Fork me on GitHub

Answering Natural Language Questions over FoodKG


We demonstrate a potential use of our FoodKG for answering natural language questions over knowledge graphs, aka, knowledge base question answering (KBQA). Given questions in natural language such as "what Indian dishes can I make with chicken and garlic?", our goal here is to automatically find answers from the FoodKG. We believe this is a natural way to access a large-scale knowledge graph, especially for non-experts users. Moreover, in this way, our FoodKG is able to benefit users by providing nutrition facts of ingredients and diverse recipe options in a user-friendly way. To this end, we build this application which is Answering Natural Language Questions over FoodKG. We first create a synthetic Q&A dataset based on our FoodKG using a set of manually designed question templates. Then we train a state-of-the-art neural network-based KBQA model called BAMnet on the Q&A dataset. After training the KBQA model, it is supposed to answer similar natural language questions based on the FoodKG.


Prerequisites

In order to run the following experiments, you will need to first download the code. All relevant code is in the app_kbqa folder. This code is written in python 3. You will need to install a few python packages in order to run the code. We recommend you to use virtualenv to manage your python packages and environments. Please take the following steps to create a python virtual environment.
  1. If you have not installed virtualenv, install it with pip install virtualenv.
  2. Create a virtual environment with virtualenv venv.
  3. Activate the virtual environment with source venv/bin/activate.
  4. Install the package requirements with pip install -r requirements.txt.
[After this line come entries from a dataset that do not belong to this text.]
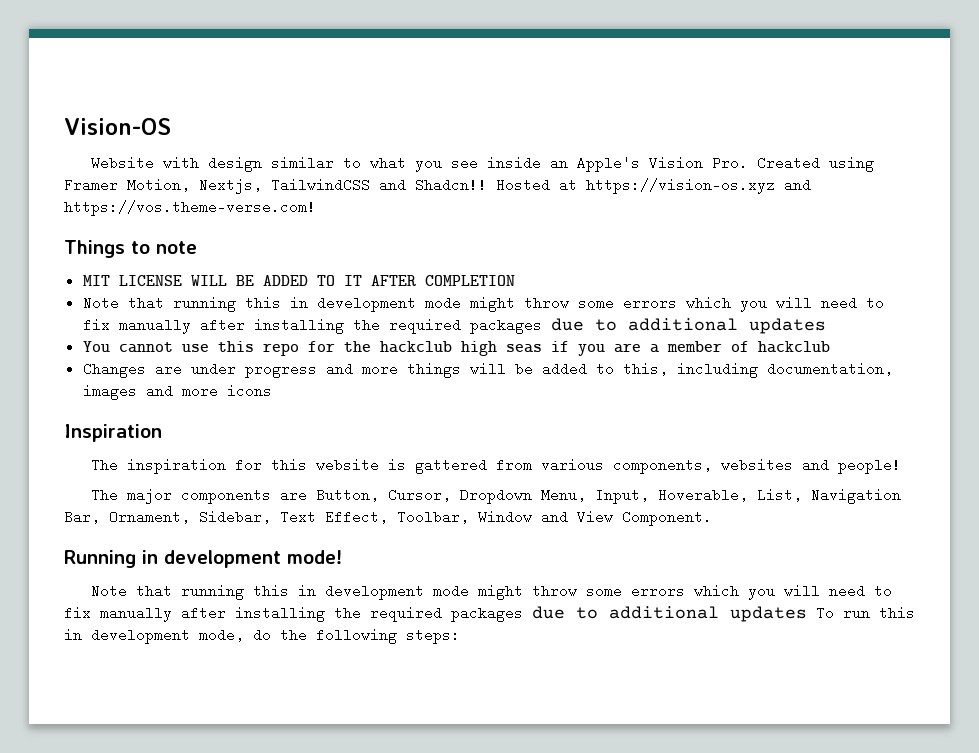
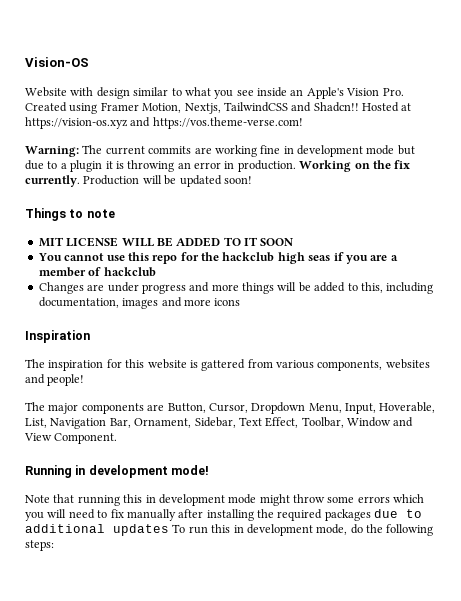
+ Warning: The current commits are working fine in development mode but due to a plugin it is throwing an error in production. Working on the fix currently. Production will be updated soon!
- MIT LICENSE WILL BE ADDED TO IT AFTER COMPLETION
- Note that running this in development mode might throw some errors which you will need to fix manually after installing the required packages due to additional updates
+ MIT LICENSE WILL BE ADDED TO IT SOON

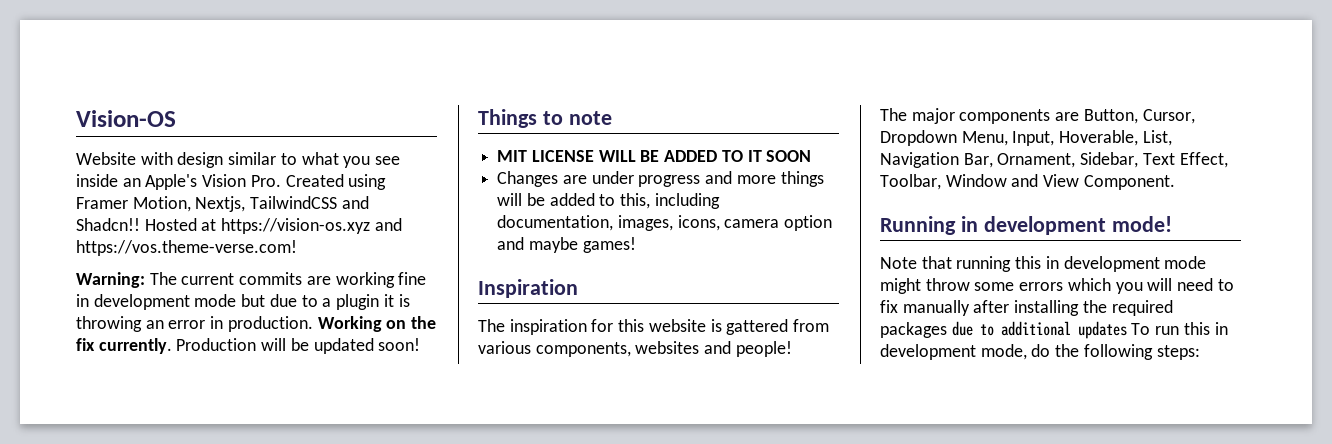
- You cannot use this repo for the hackclub high seas if you are a member of hackclub
- Changes are under progress and more things will be added to this, including documentation, images and more icons
+ Changes are under progress and more things will be added to this, including documentation, images, icons, camera option and maybe games!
Create a synthetic Q&A dataset

Fetch KG subgraphs from a remote KG stored in Blazegraph

We assume you have already loaded the FoodKG into Blazegraph. If not, please follow the instructions in the User Guide to download, install, and load the FoodKG RDF data in to the Blazegraph endpoint on your system. Please also confirm that the variable USE_ENDPOINT_URL hard-coded in data_builder/src/config/data_config.py matches the URL and namespace of your Blazegraph instance.

  1. Go to the data_builder/src folder, run the following cmd:
    python usda.py -o [qas_dir]
    python recipe.py -o [qas_dir]

    In the [qas_dir] folder, you will see two JSON files: usda_subgraphs.json which is for the USDA data and recipe_kg.json which is for the Recipe1M data.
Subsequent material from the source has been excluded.